John Downey et al., Appellants, vs. Charlotte V. Grimshaw et al., Appellees.

Opinion filed September 21, 1951.

*22Campbell, Clithero & Fischer, of Chicago, and Rathje & Woodward, of Wheaton, for appellants.

Robert J. Scott, of Glen Ellyn, and J. Edgar Kelly and Thomas A. Matthews, both of Chicago, for appellees.

Mr. Justice Maxwell

delivered the opinion of the court:

John Downey, Russell Gartley, Norman McBride, Thomas Power, and Donald H. Proctor, as plaintiffs, filed their complaint in the circuit court of Du Page County, seeking an injunction to restrain Charlotte V. Grimshaw and Motor Vehicle Casualty Company, record owner and contract purchaser, respectively, from building an office building in a district zoned for residential purposes under the zoning ordinance of the village of Glen Ellyn. Subsequently, the defendants filed a complaint naming the plaintiffs, the village of Glen Ellyn and others as defendants, praying for a declaratory judgment that an ordinance passed by. the village board granting a variation to the application of the zoning ordinance be declared valid. The trial court ordered the two causes consolidated, the defendant’s complaint to stand as a counterclaim to the original complaint. The court below entered a decree dismissing the original complaint and granted the relief prayed in the counterclaim. The original plaintiffs bring the cause on appeal directly to this court, the circuit court having certified that the validity of a village ordinance is involved.

*23The Glen Ellyn zoning ordinance was first adopted in 1921 and amended from time to time thereafter, the last amendment having been adopted May 11, 1942. The village was thereby zoned into several districts, including class “A” residence districts and class “C” local business districts. The property in question, herein referred to as the “Grimshaw property,” is in a class “A” district.

Charlotte Grimshaw filed a petition requesting a variation of the zoning ordinance to permit the erection of an office building on her property. The zoning board of appeals, after having given proper notice and after public hearings, unanimously recommended granting the variation. The matter was referred to the village board and that body voted to grant the variation.

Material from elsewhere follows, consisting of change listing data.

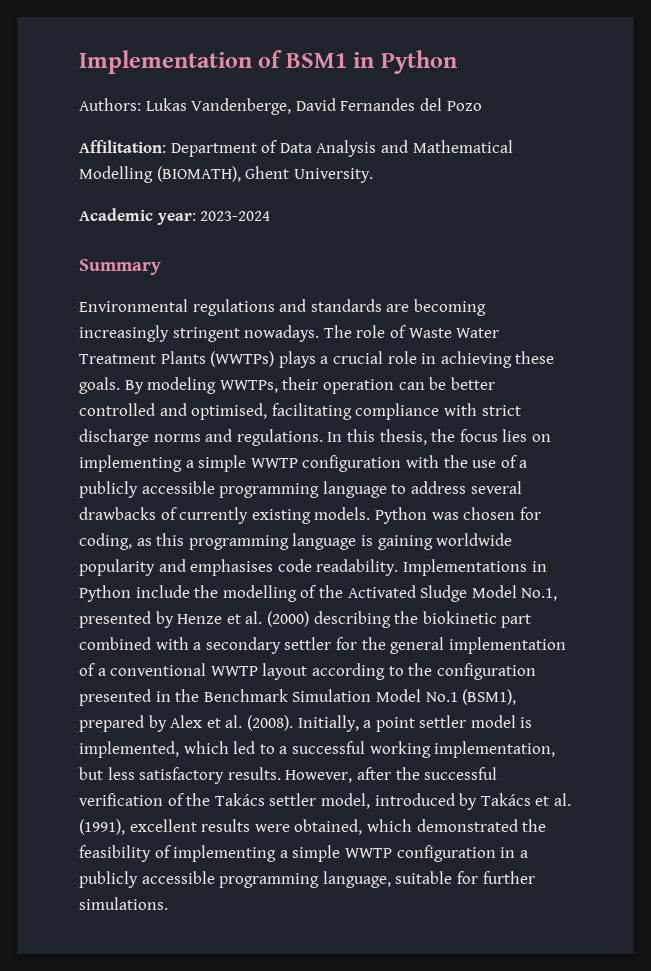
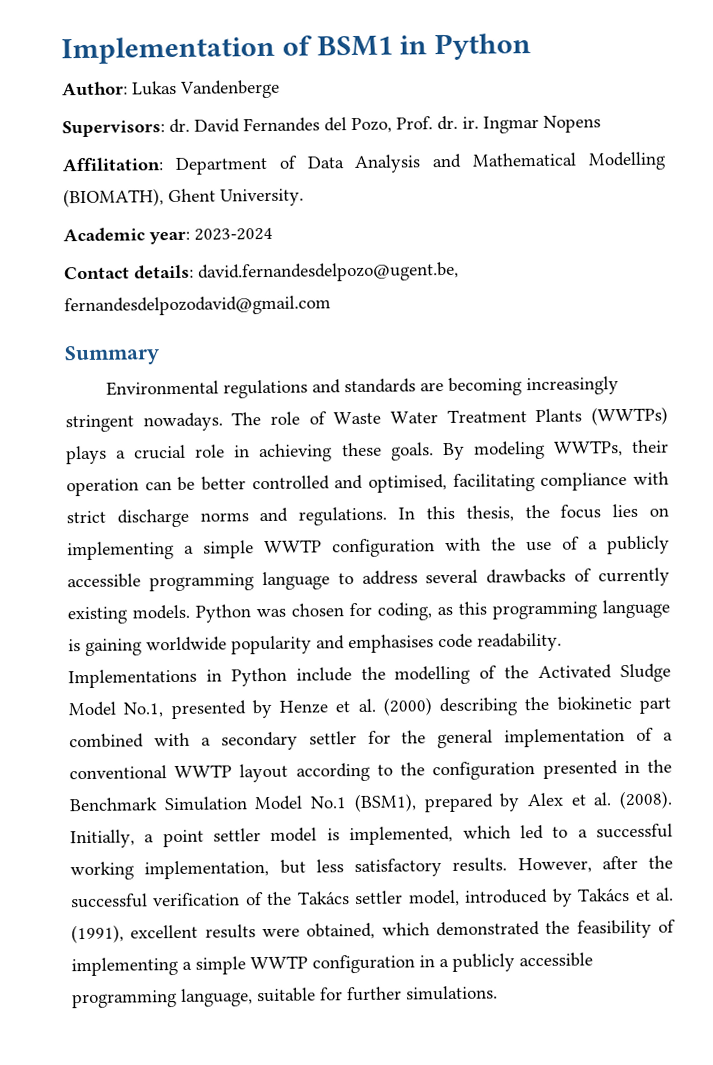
- Authors: Lukas Vandenberge, David Fernandes del Pozo
+ Author: Lukas Vandenberge
+ Supervisors: dr. David Fernandes del Pozo, Prof. dr. ir. Ingmar Nopens
+ Contact details: david.fernandesdelpozo@ugent.be, fernandesdelpozodavid@gmail.com

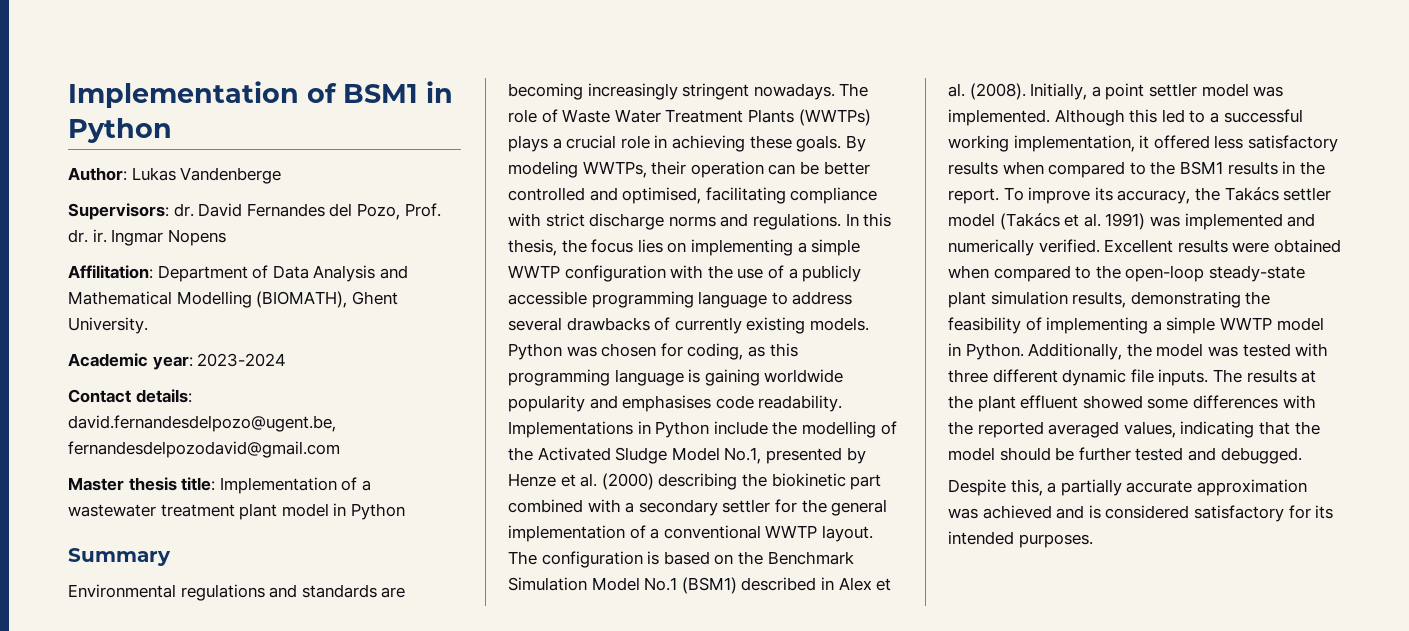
+ Master thesis title: Implementation of a wastewater treatment plant model in Python
- Implementations in Python include the modelling of the Activated Sludge Model No.1, presented by Henze et al. (2000) describing the biokinetic part combined with a secondary settler for the general implementation of a conventional WWTP layout according to the configuration presented in the Benchmark Simulation Model No.1 (BSM1), prepared by Alex et al. (2008).
+ Implementations in Python include the modelling of the Activated Sludge Model No.1, presented by Henze et al. (2000) describing the biokinetic part combined with a secondary settler for the general implementation of a conventional WWTP layout. The configuration is based on the Benchmark Simulation Model No.1 (BSM1) described in Alex et al. (2008).
- Initially, a point settler model is implemented, which led to a successful working implementation, but less satisfactory results. However, after the successful verification of the Takács settler model, introduced by Takács et al. (1991), excellent results were obtained, which demonstrated the feasibility of implementing a simple WWTP configuration in a publicly accessible programming language, suitable for further simulations.
+ Initially, a point settler model was implemented. Although this led to a successful working implementation, it offered less satisfactory results when compared to the BSM1 results in the report. To improve its accuracy, the Takács settler model (Takács et al. 1991) was implemented and numerically verified. Excellent results were obtained when compared to the open-loop steady-state plant simulation results, demonstrating the feasibility of implementing a simple WWTP model in Python. Additionally, the model was tested with three different dynamic file inputs. The results at the plant effluent showed some differences with the reported averaged values, indicating that the model should be further tested and debugged.
+ Despite this, a partially accurate approximation was achieved and is considered satisfactory for its intended purposes.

Subsequently, the village board passed an ordinance granting a variation of application of the zoning ordinance to permit the construction of a one-story office building on the Grimshaw property by the contract purchaser.

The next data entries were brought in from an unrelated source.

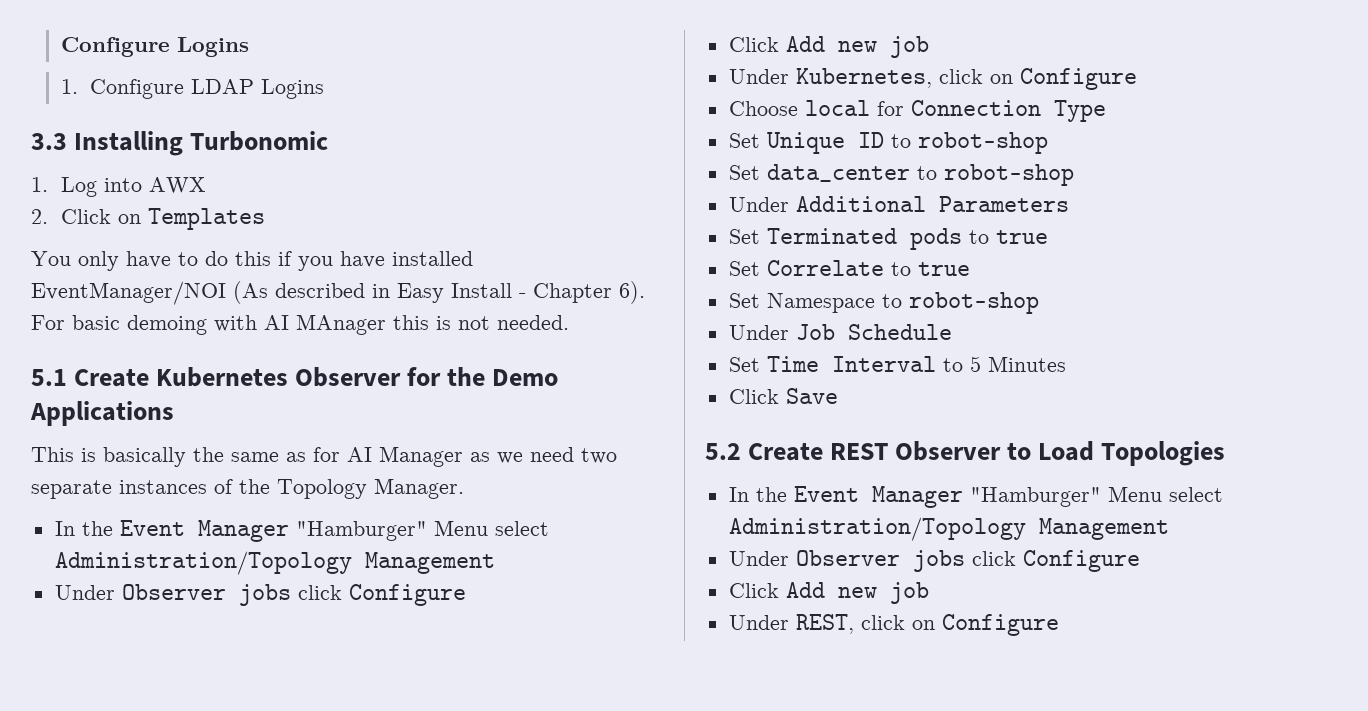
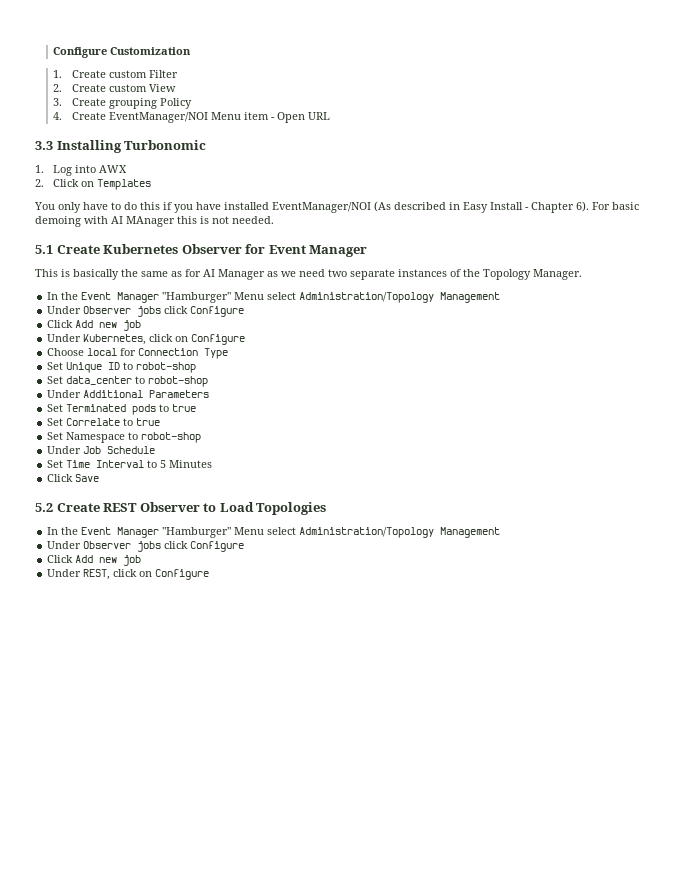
- Configure Logins
- 1. Configure LDAP Logins
+ Configure Customization
+ 1. Create custom Filter
+ 2. Create custom View
+ 3. Create grouping Policy
+ 4. Create EventManager/NOI Menu item - Open URL
- 5.1 Create Kubernetes Observer for the Demo Applications
+ 5.1 Create Kubernetes Observer for Event Manager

A review of the legislative history discloses that the first act granting zoning powers in Illinois was adopted in 1919 and did not confer any power to grant variations. In 1921 a new act was substituted and section 4 thereof provided that the regulations imposed and the districts created thereunder could be varied or amended by the governing body of the city or village. In 1923 the variation power was taken out of section 4 and transferred to section 3. Under the 1923 amendment, the application of the regulations might be varied by the board of appeals in harmony with their general purpose and intent and in accordance with general or specific rules contained in such regulations, and on appeals from decisions of an administrative officer the board could relieve from practical difficulties or unnecessary hardships in the way of carrying out the strict letter of a zoning ordinance. (Smith-Hurd’s Ill. Rev. Stat. 1923, chap. 24, sec. 68; Callaghan’s Rev. Stat. chap. 24, sec. 523.) The statute was again amended in 1933 whereby *24the board of appeals could, by ordinance, be authorized to grant variations in substantially the same language as formerly contained in section 3 with certain added qualifications, and an alternative provision was inserted authorizing the corporate authorities (city council or village board) to also grant variations. An additional requirement was added, applicable both to the board of appeals and the governing body, that every variation shall be accompanied by a finding of fact specifying the reason therefor. In 1941, the act, as amended in 1933, was in substance incorporated in the codification of the Cities and Villages Act. Ill. Rev. Stat., chap. 24, par. 73-4.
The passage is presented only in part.